TERRA.WIRE
Reconstructing quake-hit Iranian city a costly proposition
TEHRAN (AFP) Dec 29, 2003
Iranian authorities on Monday pledged to rebuild the city of Bam, largely destroyed Friday by an earthquake, but experts agree such a move would prove a very costly proposition.

"We will rebuild Bam, but this time more solidly," the country's supreme leader Ayatollah Ali Khamenei pledged on Monday after touring the town where an estimated 30,000 of the 100,000 inhabitants were killed.

In a message to the nation on Saturday, President Mohammad Khatami also announced that his government intended rebuilding the city.

In the meantime, rescue officials announced they would be building two camps on the outskirts of Bam to accomodate survivors.

"One hundred percent of this town was destroyed. There isn't a wall standing that can still be used," Interior Minister Abdolvahed Moussavi Lari said Saturday after inspecting the city from the air.

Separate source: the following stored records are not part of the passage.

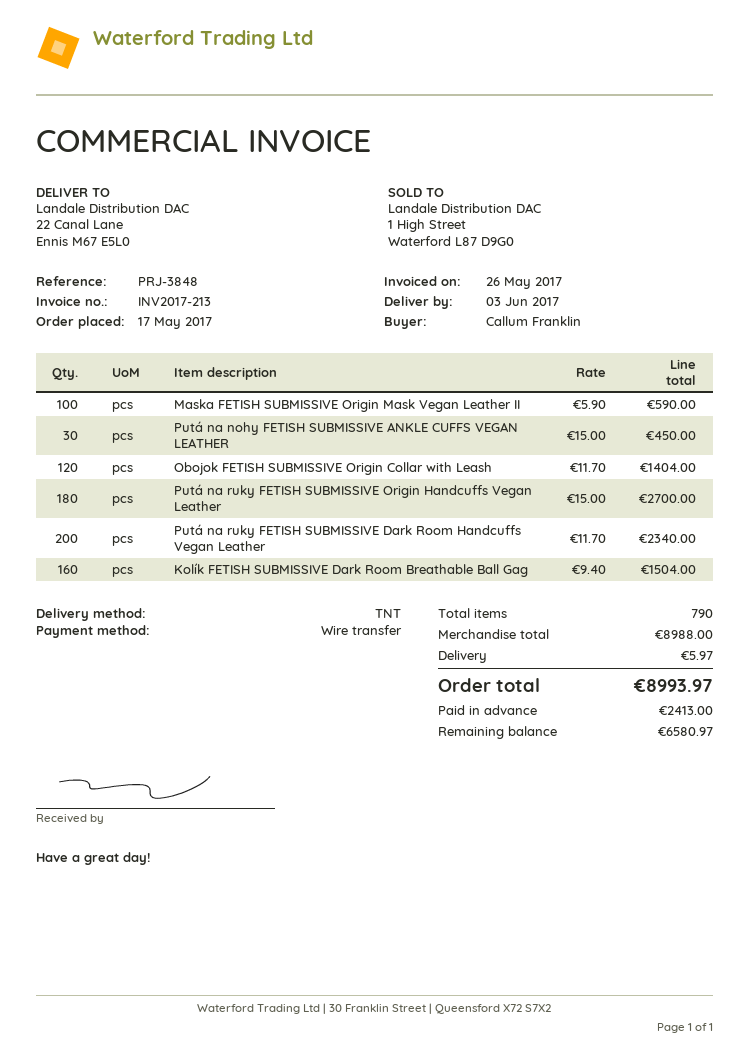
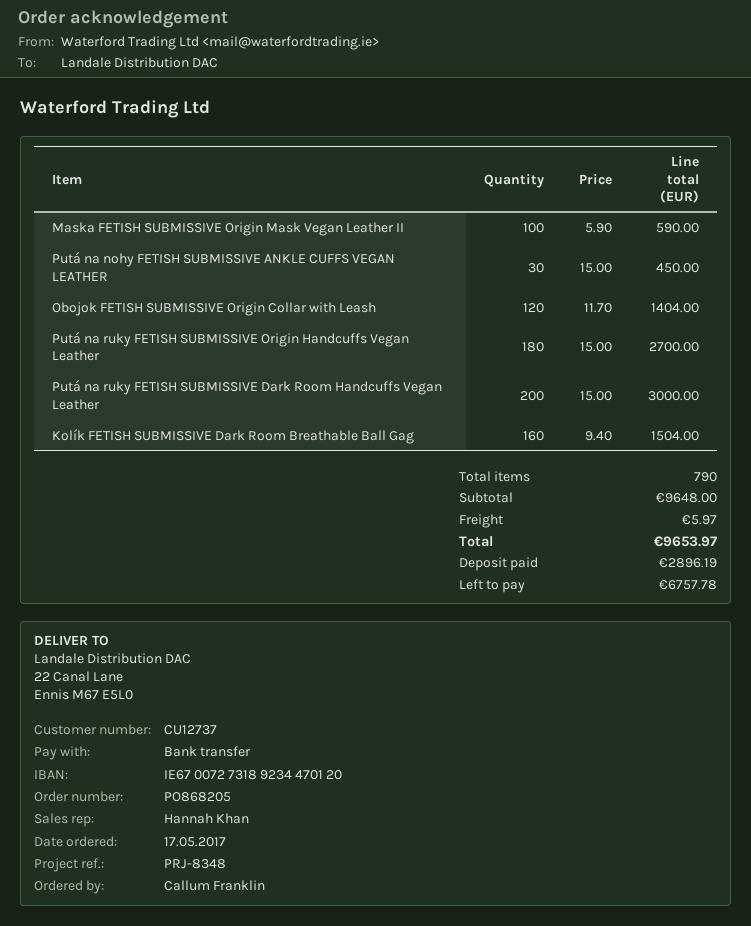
reference: PRJ-3848 -> PRJ-8348
Putá na ruky FETISH SUBMISSIVE Dark Room Handcuffs Vegan Leather: 200 x 11.70 = 2340.00 -> 200 x 15.00 = 3000.00
subtotal: 8988.00 -> 9648.00
total: 8993.97 -> 9653.97
deposit: 2413.00 -> 2896.19
balance: 6580.97 -> 6757.78

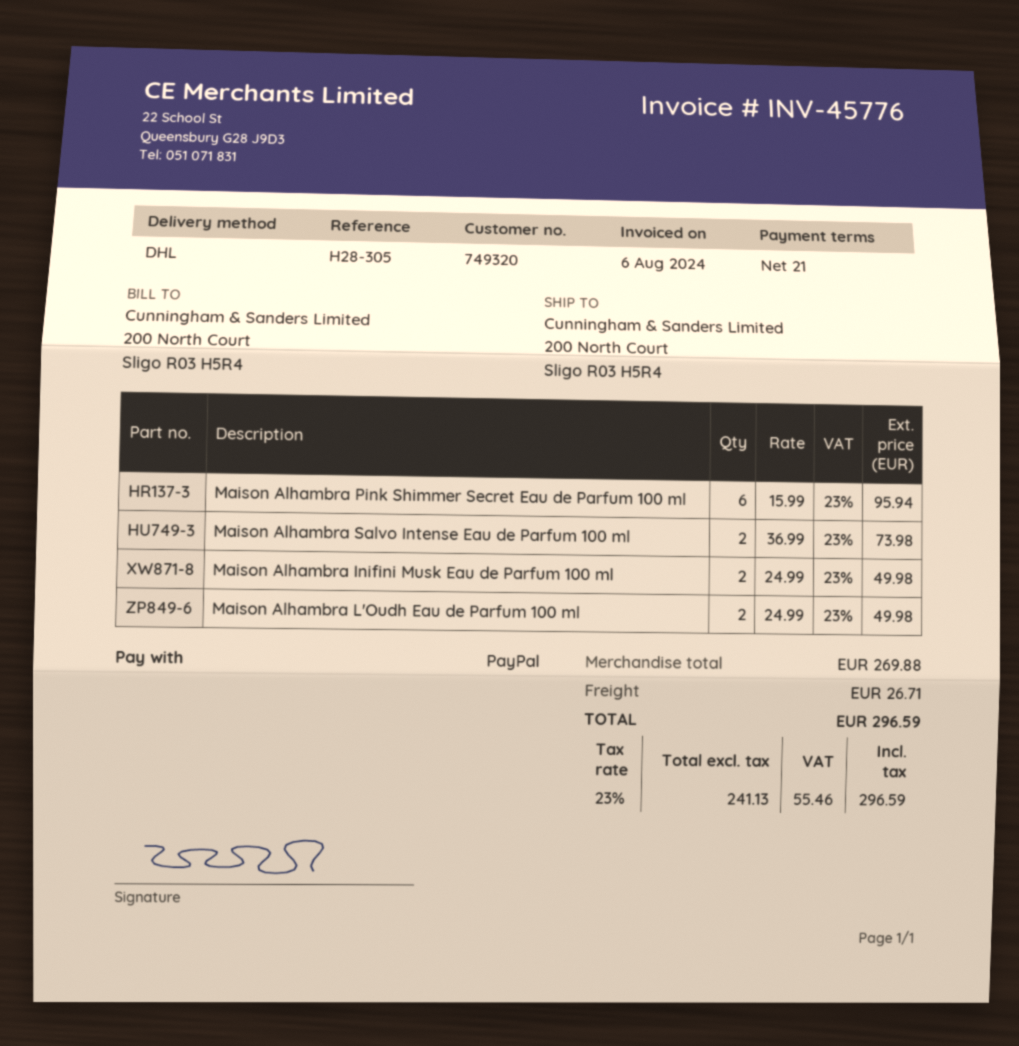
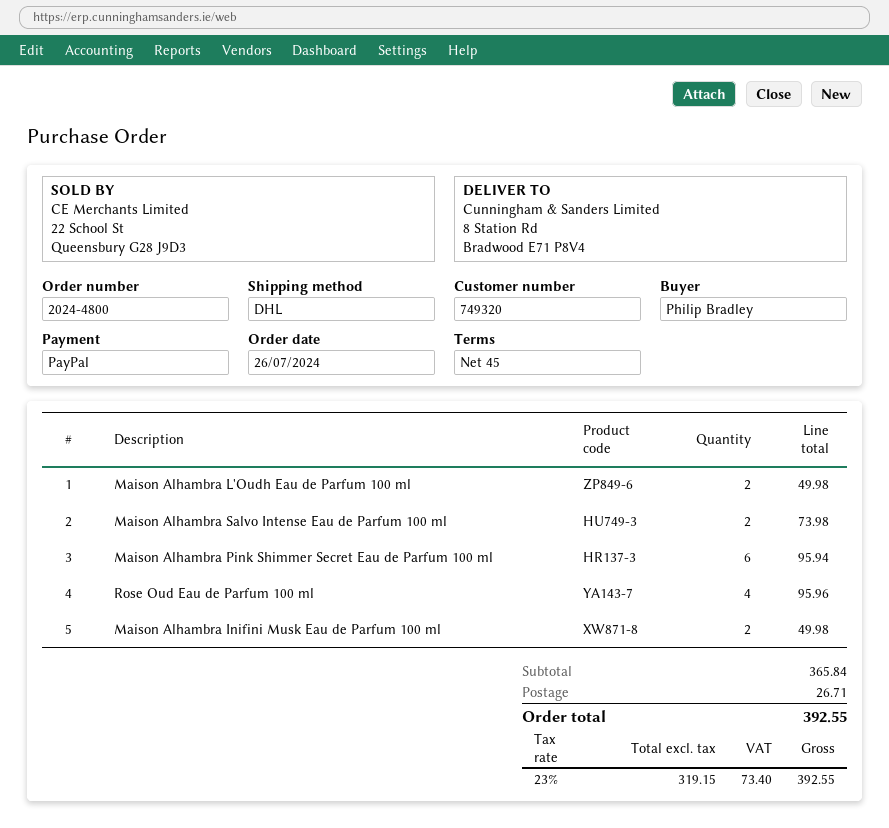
payment terms: 21 days -> 45 days
ship to: 200 North Court, Sligo R03 H5R4 -> 8 Station Rd, Bradwood E71 P8V4
Rose Oud Eau de Parfum 100 ml: none -> 4 for 95.96
subtotal: 269.88 -> 365.84
net: 241.13 -> 319.15
tax: 23% = 55.46 -> 23% = 73.40
total: 296.59 -> 392.55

But reconstruction will prove difficult.

"The town held some 15,000 private dwellings, in addition to official and public buildings. We will need a lot of money to rebuild everything," according to Mahmoud Zargar an Iranian architect who has taken part in such operations.

"We will have to destroy everything and start again from scratch. As in most of the country's medium-sized towns and villages, not only did houses in Bam not keep to anti-seismic norms, they didn't even have an outer frame and just collapsed like a deck of cards," he said.

"It's as if you unloaded a truck full of stones over someone's head. When there is an outer frame, a building might collapse but there are always some cavities left which allow people to survive for several days," according to the architect.

"Each house is about 100 square meters in surface. A square meter in this region works out at about 100 euros (124 dollars), which means that each house would cost about 10,000 euros (12,400 dollars). Just rebuilding private homes would cost 150 million euros (186 million dollars)," he said.

Considering the fact the average monthly wage hovers at between 100 and 150 euros, that is an enormous sum.

In similar cases in the past, the government has granted low interest loans to help people rebuild their homes. And two years ago, when a quake hit several villages in the northern Gazvin region, killing 200, the government granted each household nearly 1,000 euros (1,240 dollars) in addition to the low interest loan.

"A few days ago, a quake of similar magnitude struck Los Angeles, but there were only two dead because anti-seismic norms were kept to", the architect noted.

Experts fear most Iranian towns could meet with a similar fate as Bam if a quake were to strike.

Meanwhile, survivors in Bam will likely be spending a long winter in makeshift tent camps.